Nierstein – Ein zeitgemäßes, konsequent durchgehaltenes Konzept macht das neue Buch „75 Niersteiner Orte, die Geschichte(n)“ erzählen zu einem ansprechenden und überzeugenden Werk.

„Es macht Lust, sich mit Niersteins Geschichte zu befassen“, sagte Dr. Kai-Michael Sprenger bei der Vorstellung im Katholischen Pfarrheim. Historie entlang von Erinnerungsorten zu schreiben, sei auf europäischer und nationaler Ebene schon umgesetzt worden. Auch der neue Band über die Niersteiner Geschichte sei von den Machern des Geschichtsvereins auf dieser Basis realisiert worden.

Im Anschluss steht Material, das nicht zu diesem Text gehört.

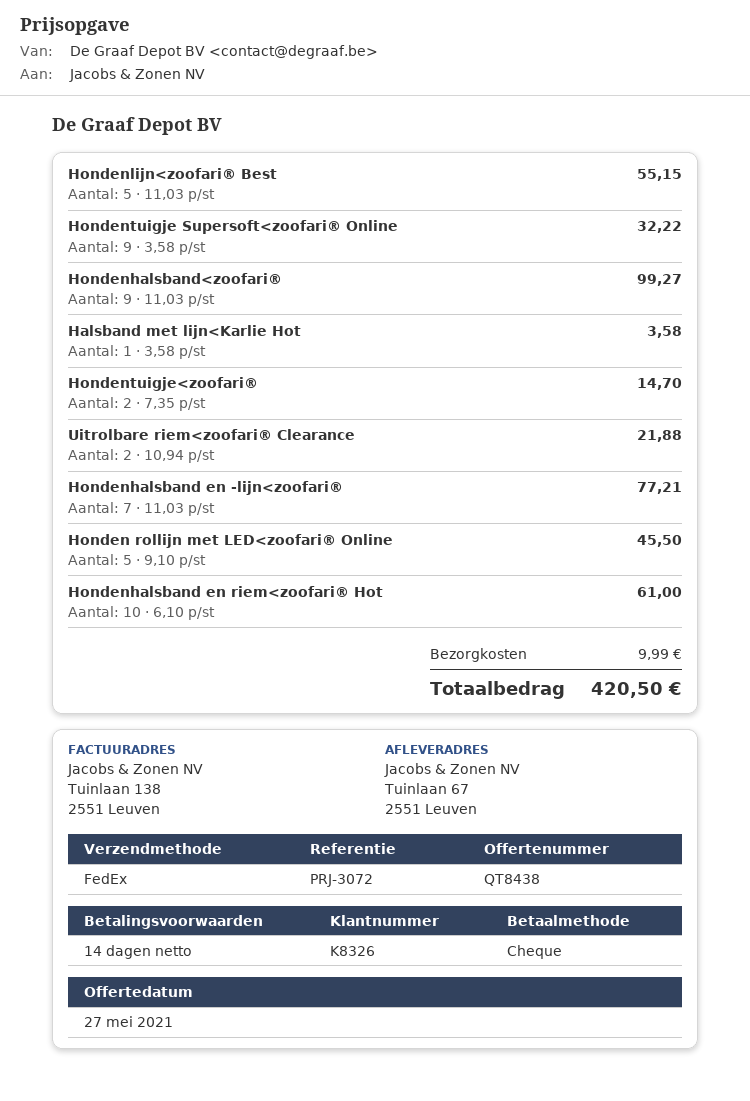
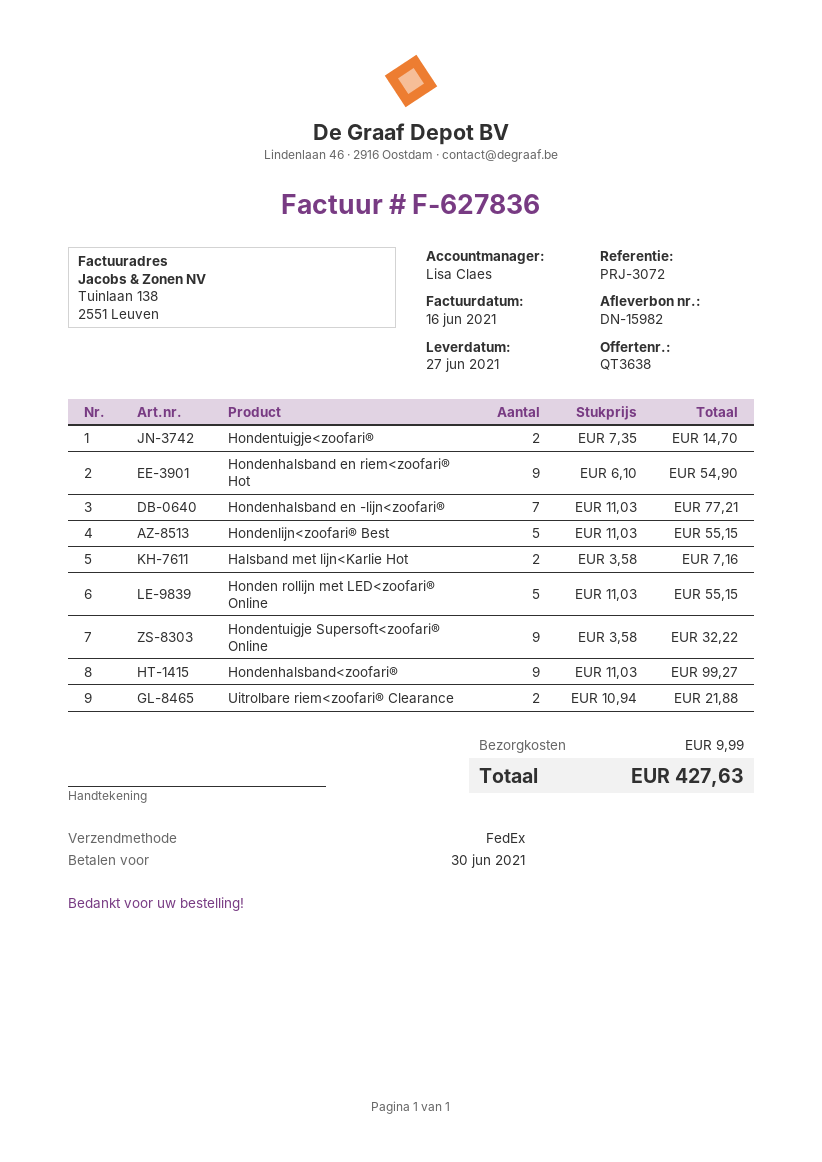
quote number: QT8438 -> QT3638
Halsband met lijn<Karlie Hot: 1 x 3.58 = 3.58 -> 2 x 3.58 = 7.16
Honden rollijn met LED<zoofari® Online: 5 x 9.10 = 45.50 -> 5 x 11.03 = 55.15
Hondenhalsband en riem<zoofari® Hot: 10 x 6.10 = 61.00 -> 9 x 6.10 = 54.90
total: 420.50 -> 427.63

Herausgekommen sei ein wirklich gelungener Band, der inhaltlich wie vom Format her überzeuge, handlich, kompakt und griffig sei, den man gern zur Hand nehme, lobte er das Werk. Erinnerungsorte, die im Buch vorkommen, seien dabei sowohl Gebäude, Plätze und Landschaft, wie einzelne Menschen oder Personengruppen, es seien ebenso Ideen und Entwicklungen, die sich miteinander verbinden, erläuterte Sprenger.

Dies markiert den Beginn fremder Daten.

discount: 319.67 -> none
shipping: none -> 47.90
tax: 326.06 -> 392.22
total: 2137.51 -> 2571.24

Auch Stadtbürgermeister Thomas Günther, der vom Herausgeber und Ersten Vorsitzenden des Geschichtsvereins, Hans-Peter Hexemer, das erste Exemplar erhielt, lobte das Wirken des Geschichtsvereins, der ein Glücksfall für Nierstein sei. Er dankte allen Mitgliedern, aber auch besonders den Machern für ihren großartigen Einsatz, auf den die Stadt stolz sei.

Vorsitzender Hexemer dankte den mehr als 30 Autoren und Fotografen, die alle ehrenamtlich mitgearbeitet hätten sowie den Sponsoren, deren Unterstützung es dem Verein ermöglicht habe, das Wagnis einzugehen.